**Work instructions:** Quote the entries below from the line with "Kansas State Wildcats 24 oz. DRAFT" through the line with "total: 15280.70 -> 17532.24", both ends included, and only those lines.

**Records shown:**
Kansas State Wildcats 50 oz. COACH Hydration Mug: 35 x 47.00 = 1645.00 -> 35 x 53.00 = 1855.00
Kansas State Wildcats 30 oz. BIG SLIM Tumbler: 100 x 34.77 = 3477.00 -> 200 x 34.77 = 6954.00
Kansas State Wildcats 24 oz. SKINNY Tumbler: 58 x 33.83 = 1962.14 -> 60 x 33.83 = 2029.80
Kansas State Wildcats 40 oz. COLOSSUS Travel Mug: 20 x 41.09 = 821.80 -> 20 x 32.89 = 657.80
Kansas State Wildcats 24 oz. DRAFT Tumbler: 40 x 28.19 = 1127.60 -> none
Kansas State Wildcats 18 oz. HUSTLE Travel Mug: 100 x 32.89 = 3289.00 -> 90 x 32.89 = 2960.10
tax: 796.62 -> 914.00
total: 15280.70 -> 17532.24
...
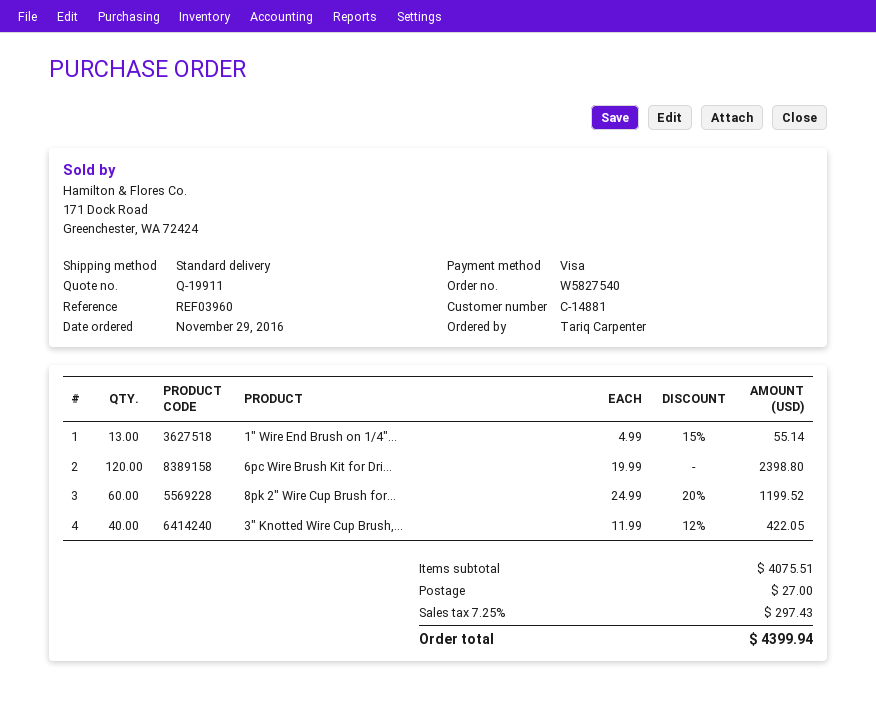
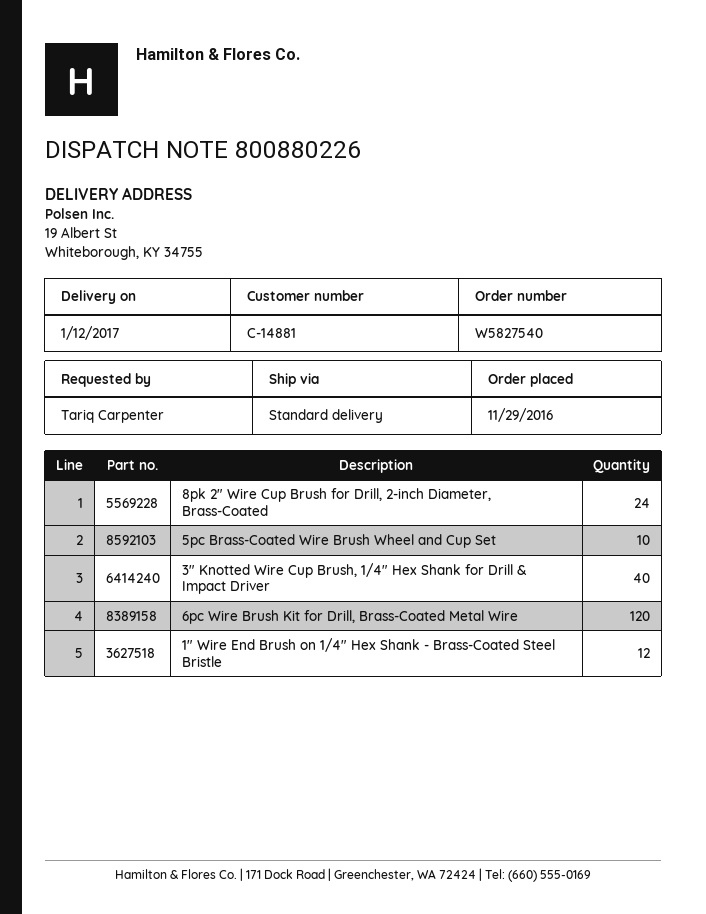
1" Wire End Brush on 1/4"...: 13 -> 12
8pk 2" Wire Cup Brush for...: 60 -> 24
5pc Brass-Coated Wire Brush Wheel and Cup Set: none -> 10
--
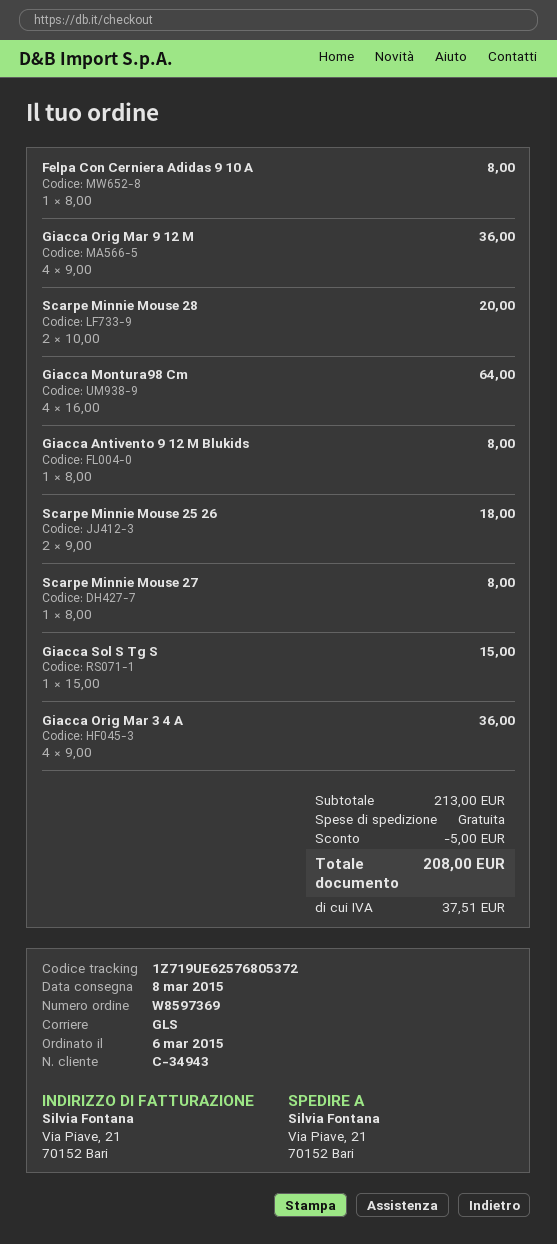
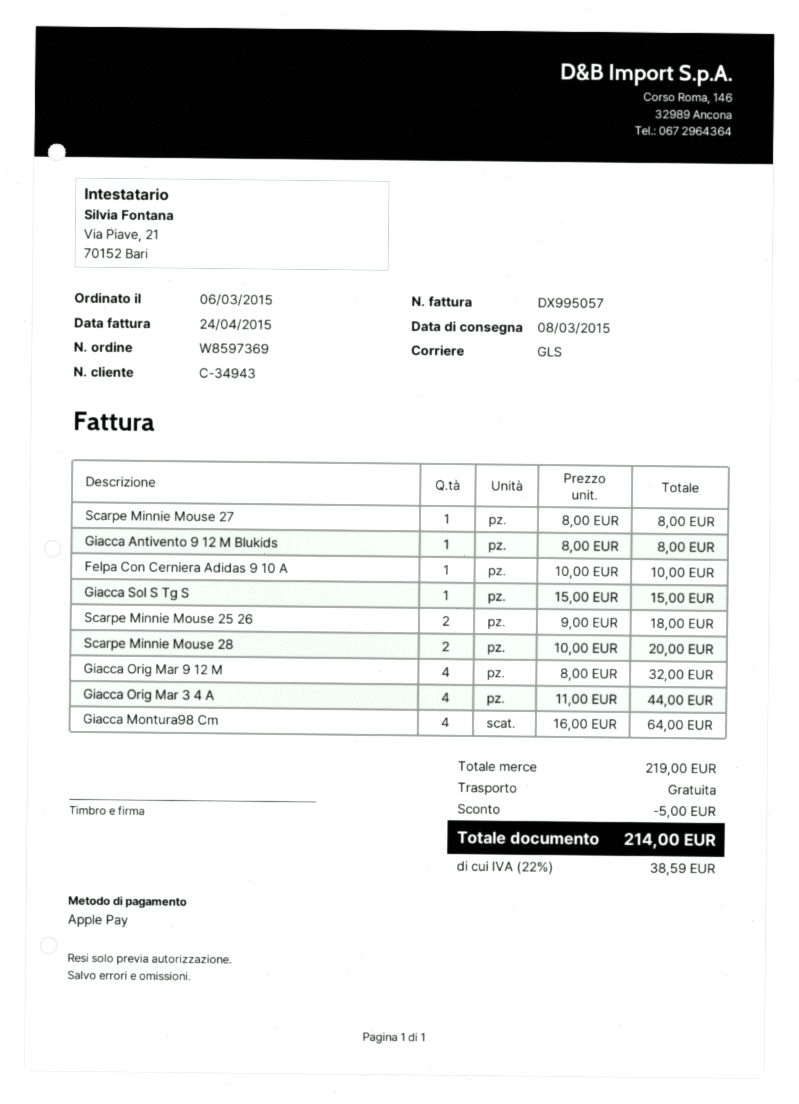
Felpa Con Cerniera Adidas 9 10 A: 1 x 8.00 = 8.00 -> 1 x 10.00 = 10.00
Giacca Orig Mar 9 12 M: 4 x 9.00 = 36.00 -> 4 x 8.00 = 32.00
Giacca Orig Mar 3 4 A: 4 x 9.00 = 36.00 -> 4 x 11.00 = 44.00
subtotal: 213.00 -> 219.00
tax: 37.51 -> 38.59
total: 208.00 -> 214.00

**Output of the task:**
Kansas State Wildcats 24 oz. DRAFT Tumbler: 40 x 28.19 = 1127.60 -> none
Kansas State Wildcats 18 oz. HUSTLE Travel Mug: 100 x 32.89 = 3289.00 -> 90 x 32.89 = 2960.10
tax: 796.62 -> 914.00
total: 15280.70 -> 17532.24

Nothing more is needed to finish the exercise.